Mari gave him one of her narrow-eyed looks, then pulled the blanket up over her head. “Don’t bother me until nightfall unless you see Imperials or find food.”

“I have food in my pack. The university sent some extra with us. Your pack was already loaded with your tools, so they—” Alain stopped speaking as Mari yanked the blanket down and glared at him. “Had I not mentioned that before?”

“No,” she replied in her dangerous voice. “You had not mentioned that. So you have more food?”

“Yes.”

“What about drink?”

“Just water.”

“When were you planning on telling me about that? Before or after I collapsed from hunger and thirst?”

Alain paused to think, deciding not to answer that last question directly. “I was trained not to think about physical discomforts like food and drink, so I do not always feel such things as you do.”

Her anger subsided as quickly as it had arisen. “Sorry. I know your acolyte training was very rough.”

“Perhaps we should eat now.”

“Perhaps we should,” Mari muttered.

He got out the food, which while sparse still represented a generous gift from the university, whose inhabitants were always on lean diets. Mari let him back under the blankets, so that even though it was still icy cold outside they were able to share their warmth. “I’m sorry I’ve been in a bad mood,” she finally mumbled again in apology. “We’re both under a lot of pressure, and we’re both suffering from the cold and all the walking in the snow we’ve had to do. I don’t have any right to act like I’m the only one suffering. How are you doing?”

“It could be much worse,” Alain said.

“Yeah. And it probably will be,” Mari said. “Can I ask what is probably a silly question about Mage stuff?”

“Of course,” Alain said. “I know many of my questions about Mechanic things sound odd to you.”

“Fair enough,” Mari said. “Why can’t Mages make food if they can create something like a Dragon? Why can’t you imagine into existence a steak or a roast chicken?”

“It would not be worth the effort expended,” Alain said. “The amount of strength and power required to create such a thing would exceed whatever benefit the food would give.”

“Wow,” Mari said. “That actually makes sense to me.”

“But it does not matter,” Alain continued, “because there would be no benefit to it. What Mages create is an imitation. Dragons, trolls, and other spell creatures do not live, they imitate living creatures. They bleed, but it is not blood. They have muscles and other flesh, but it is not actual meat.”

“What does it taste like?” Mari asked, staring at him, her expression both fascinated and revolted.

“I have not tasted it,” Alain said. “An elder once told my group of acolytes that it is like eating dirt or dust.”

She made a gagging expression as if she had actually tasted some. “All of a sudden I am very grateful for any other form of food. Go ahead and try to sleep some more. I’m a little restless, so I’ll stay awake and keep an eye on things.”
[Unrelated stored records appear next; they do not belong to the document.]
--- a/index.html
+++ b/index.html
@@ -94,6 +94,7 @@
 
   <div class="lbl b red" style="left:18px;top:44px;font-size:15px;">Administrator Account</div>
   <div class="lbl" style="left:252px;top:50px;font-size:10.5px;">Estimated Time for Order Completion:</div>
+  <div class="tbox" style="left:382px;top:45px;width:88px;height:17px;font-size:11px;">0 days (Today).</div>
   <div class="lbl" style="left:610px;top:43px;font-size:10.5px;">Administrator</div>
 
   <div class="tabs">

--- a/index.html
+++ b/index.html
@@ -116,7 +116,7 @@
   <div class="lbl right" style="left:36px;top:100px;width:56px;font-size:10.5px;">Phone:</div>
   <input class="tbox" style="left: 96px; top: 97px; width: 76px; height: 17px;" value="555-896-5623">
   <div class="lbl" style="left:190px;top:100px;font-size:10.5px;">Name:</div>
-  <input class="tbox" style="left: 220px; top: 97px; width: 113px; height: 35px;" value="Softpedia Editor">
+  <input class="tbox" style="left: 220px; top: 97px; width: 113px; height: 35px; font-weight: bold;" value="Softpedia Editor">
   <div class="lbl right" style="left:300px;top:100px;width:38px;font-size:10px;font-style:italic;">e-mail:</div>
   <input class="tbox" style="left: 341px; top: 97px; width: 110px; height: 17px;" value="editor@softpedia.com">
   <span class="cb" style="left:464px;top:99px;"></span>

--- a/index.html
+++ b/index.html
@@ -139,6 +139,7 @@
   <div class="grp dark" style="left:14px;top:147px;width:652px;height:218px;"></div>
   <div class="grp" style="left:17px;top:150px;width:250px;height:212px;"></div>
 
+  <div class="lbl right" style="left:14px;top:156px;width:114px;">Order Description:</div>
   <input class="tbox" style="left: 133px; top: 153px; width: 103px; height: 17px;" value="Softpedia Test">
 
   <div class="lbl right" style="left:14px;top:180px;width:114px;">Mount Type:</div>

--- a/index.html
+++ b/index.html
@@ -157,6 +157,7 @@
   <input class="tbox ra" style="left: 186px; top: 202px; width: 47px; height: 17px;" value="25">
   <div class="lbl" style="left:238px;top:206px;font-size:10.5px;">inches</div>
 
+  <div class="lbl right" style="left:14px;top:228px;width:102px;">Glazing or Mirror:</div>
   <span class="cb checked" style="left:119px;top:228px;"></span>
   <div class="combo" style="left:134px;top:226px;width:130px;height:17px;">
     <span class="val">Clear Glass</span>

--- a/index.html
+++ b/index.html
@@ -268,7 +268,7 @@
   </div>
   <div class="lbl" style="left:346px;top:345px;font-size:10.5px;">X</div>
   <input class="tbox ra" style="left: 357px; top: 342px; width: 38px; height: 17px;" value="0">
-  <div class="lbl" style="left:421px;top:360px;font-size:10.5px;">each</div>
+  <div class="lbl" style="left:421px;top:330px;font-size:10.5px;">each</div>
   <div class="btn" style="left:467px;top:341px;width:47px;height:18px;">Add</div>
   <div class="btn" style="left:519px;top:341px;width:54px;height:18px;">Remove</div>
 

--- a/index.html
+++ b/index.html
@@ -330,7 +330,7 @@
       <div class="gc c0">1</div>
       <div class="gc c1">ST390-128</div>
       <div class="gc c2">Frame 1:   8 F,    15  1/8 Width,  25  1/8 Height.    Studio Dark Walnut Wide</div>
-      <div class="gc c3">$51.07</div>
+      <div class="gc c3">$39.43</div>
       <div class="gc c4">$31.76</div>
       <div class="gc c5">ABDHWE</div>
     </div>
It was about noon, and the thunking of the crew cutting wood had not yet let up, when Alain awoke to Mari cautioning him to silence. It was not hard to understand why, since he could faintly hear the tramp of many feet in the snow. Mari crept out to check, then came hastening back. “About a cohort of legionaries, spread out in a search line, walking across country and heading this way.”

Chapter Three

No Mage could create a spell using only his or her own strength. Mages needed to draw on the power they could feel in whatever location they were—power whose source remained unknown and which varied unpredictably in magnitude from area to area. Some places held so little power that Mages would have to exhaust themselves to create even a minor spell, while others were rich in that resource—though whenever power was drawn on by a Mage it would lower the amount in that area until it slowly renewed. Alain, accustomed to having Mari unable to grasp any aspect of the Mage arts, had been surprised when she understood that. “Like a battery, which can be stronger or weaker and can be recharged,” she had said, an example which Alain had not understood but apparently satisfied the mind of a Mechanic.

Now Alain felt for the power in the area around him, sensing how much was available here as only Mages could. “We could run, but only across the open fields. We would be seen easily, if only by the footprints we made in the fresh snow. If we stay here, there is enough power available to me to sustain a concealment spell for some time.”